RFS rollback the ‘wrong call’ — Democratic senators

Source: Amanda Peterka, E&E reporter • Posted: Friday, May 16, 2014

A group of Democratic senators yesterday charged that U.S. EPA made a mistake in proposing to reduce the nation’s biofuel blending mandates for this year.

Led by Sen. Heidi Heitkamp (D-N.D.), the senators — mostly from Midwestern states — pushed EPA to raise this year’s biofuel targets in its final rule, pointing to the biodiesel industry as an example of what happens with unstable policy. According to an industry survey released yesterday, nearly 80 percent of biodiesel producers in the country have reduced production this year (Greenwire, May 14).The senators also pushed for the extension of the $1-a-gallon biodiesel tax credit, which is included in the tax extenders package being debated this week on the Senate floor.

“If you look at what this industry depends on, it’s certainty. On that score, we’ve failed miserably,” Heitkamp said at a press conference.

Along with Heitkamp, the group of Democrats pushing yesterday for biofuels incentives consisted of Sens. Dick Durbin of Illinois, Maria Cantwell of Washington, Amy Klobuchar and Al Franken of Minnesota and Joe Donnelly of Indiana.

EPA’s proposal released in November represents a 16 percent reduction in the mandate for total renewable fuels compared with the level set by the 2007 statute. For biodiesel, EPA has proposed to require at least 1.28 billion gallons of biodiesel be used in 2014 and 2015 — below the industry’s actual production last year of nearly 1.8 billion gallons.

Biofuels groups and farmers have slammed the proposal since it was first leaked last fall. EPA is expected to finalize the rule in early summer.

“They just made the wrong call,” Donnelly said.

Klobuchar said she believed that senators with biofuel constituencies weren’t consulted as much as they could have been as EPA shaped the proposal. They’ve certainly had opportunities aplenty since its release; all the senators have met with EPA Administrator Gina McCarthy to express concerns.

Franken said he has taken his concerns all the way up to President Obama and White House senior adviser John Podesta. He would not comment on the specifics from meeting with Obama.

“I let him know my thoughts. … I think we’re going to make some progress,” he said.

EPA relied on “misinformation” from biofuel opponents when setting the numbers, Franken added. He dismissed concerns raised by oil industry over the blend wall, the term for the physical limit to the amount of ethanol that can be used in gasoline.

The senators rejected calls that Congress needs to step in and reform the renewable fuel standard.

“America is recalibrating its energy picture,” Durbin said. “We want to make sure that biofuels are included in the future when it comes to America’s energy.

But Heitkamp said that supporters like herself would wait until EPA releases its final rule before deciding on next steps. Depending on what EPA does, there may be room to seek a legislative fix, she said.
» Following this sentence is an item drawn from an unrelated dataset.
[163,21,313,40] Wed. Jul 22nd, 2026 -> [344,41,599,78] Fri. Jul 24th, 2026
It’s unlikely that the Senate will come to agreement and pass any RFS legislation this year, regardless of what EPA does with the final numbers, given the difficulty in passing bills and the upcoming elections. Just this week, a bipartisan energy efficiency bill failed to garner enough support to advance to a final vote (E&E Daily, May 13).
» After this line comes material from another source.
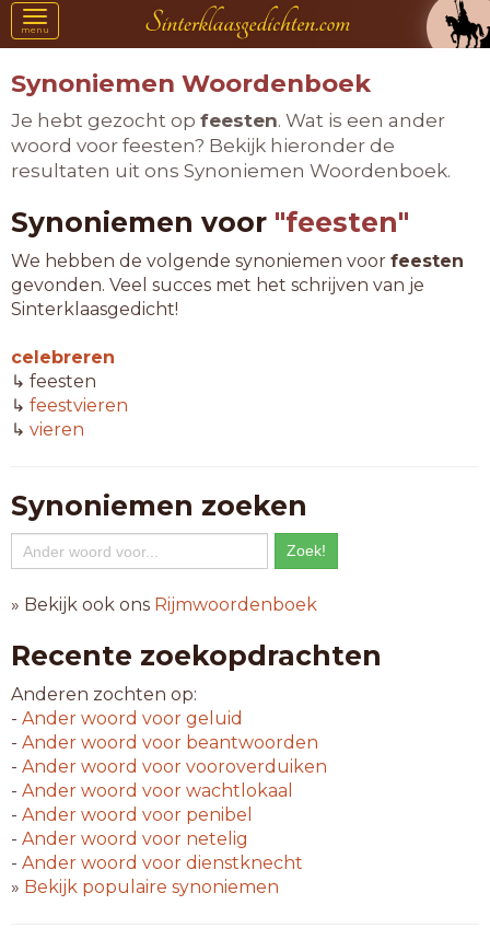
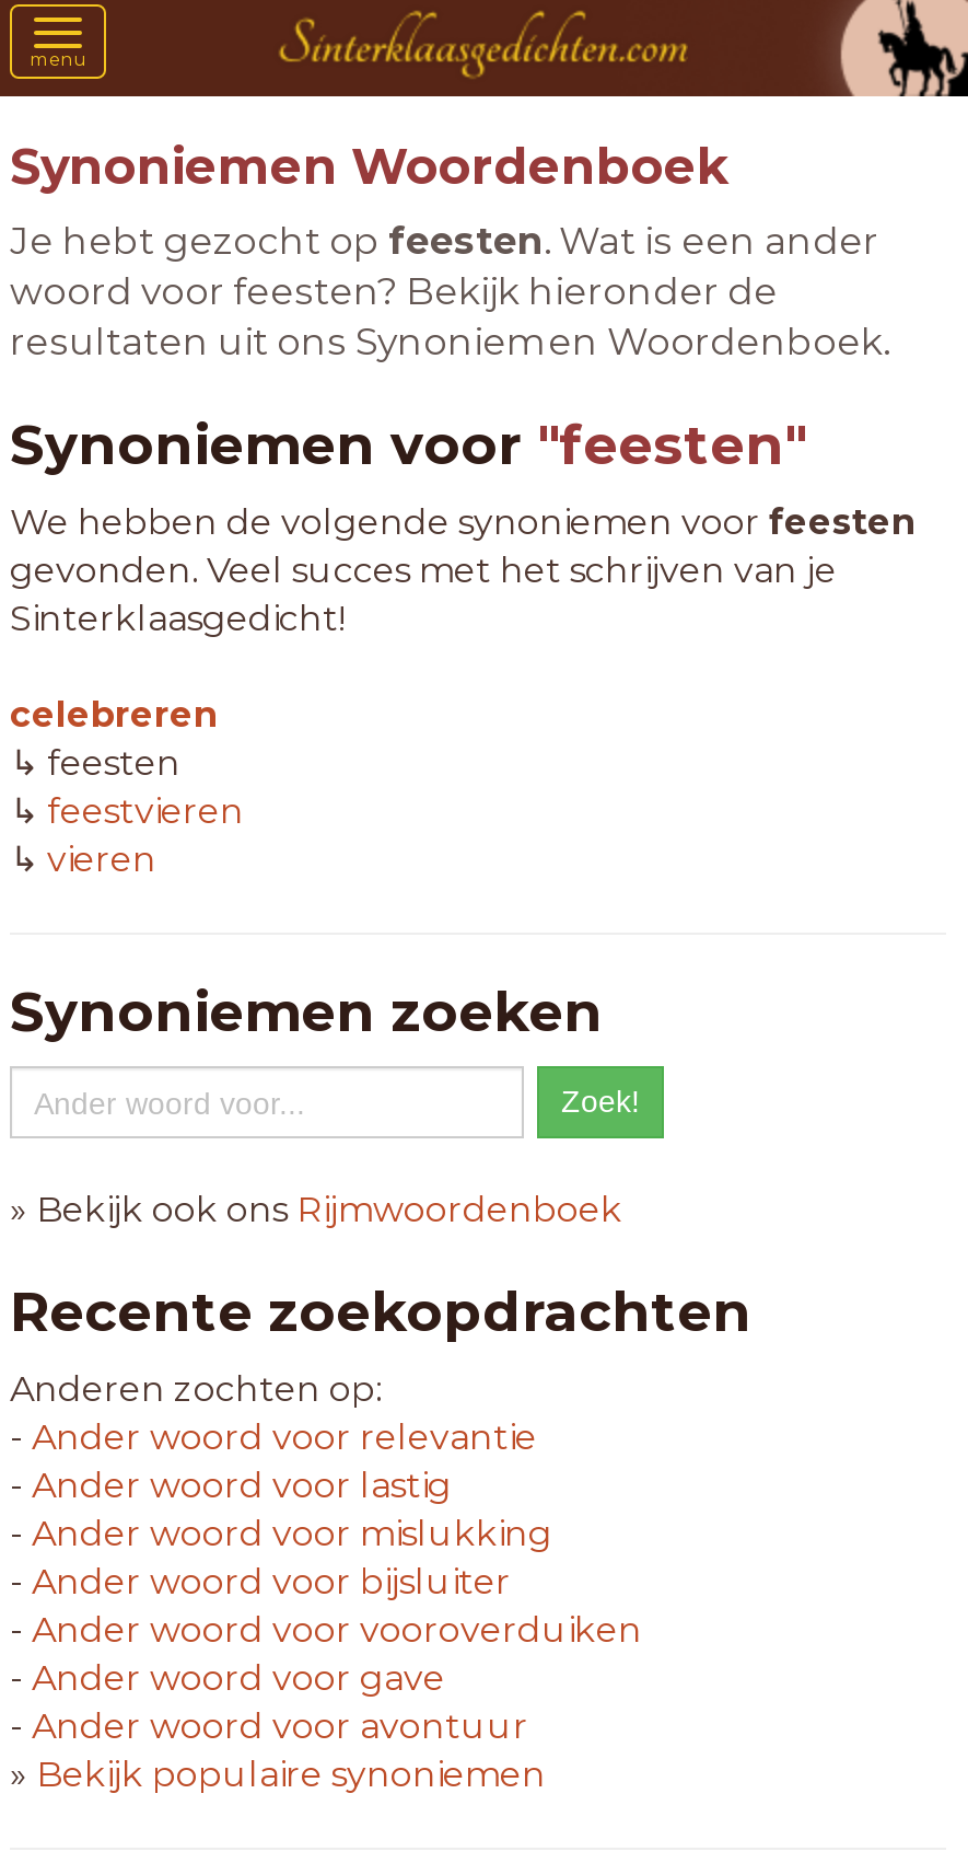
[11,708,318,753] - Ander woord voor geluid | - Ander woord voor beantwoorden -> [10,1416,552,1602] - Ander woord voor relevantie | - Ander woord voor lastig | - Ander woord voor mislukking | - Ander woord voor bijsluiter
moved [11,756,327,777] -> [10,1609,642,1651]: - Ander woord voor vooroverduiken
[11,780,303,873] - Ander woord voor wachtlokaal | - Ander woord voor penibel | - Ander woord voor netelig | - Ander woord voor dienstknecht -> [10,1657,528,1747] - Ander woord voor gave | - Ander woord voor avontuur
Democratic senators themselves remain divided on the future of renewable fuels policy, with support dependent on the size and shape of their state’s renewable fuels industry.

Within minutes of the end of the press conference, a separate pair of Democratic senators hosted a closed-door briefing across the street in the U.S. Capitol for their colleagues on the need for reform to the renewable fuel standard.

“The briefing is specifically for Senate Democrats, and will focus on the need for RFS reform in 2014,” said an advisory sent to congressional offices.

Democratic Sens. Mark Begich of Alaska and Mark Pryor of Arkansas hosted the briefing. Pryor is the sole Democratic co-sponsor on a bill introduced last year that would repeal the renewable fuel standard; the bill introduced by Sen. John Barrasso (R-Wyo.) currently has 18 co-sponsors.

“These mandates are unworkable and need to be overhauled,” Pryor said when the bill was introduced last June.

Present at yesterday’s briefing were some of the most vocal critics of the RFS, including American Petroleum Institute CEO Jack Gerard, whose group has been the powerful voice calling for complete repeal of the biofuels mandate.

Also present were representatives from the American Fuel & Petrochemical Manufacturers, the National Council of Chain Restaurants, the Environmental Working Group, BoatUS and ActionAid USA. All the trade organizations have called for at least reform of the RFS.

The groups have centered criticism on the corn ethanol portion of the mandate, which they say has come with environmental costs, squeezed refiners and led to higher food prices.

The only renewable industry supporter who spoke at the briefing was Michael McAdams, president of the Advanced Biofuels Association.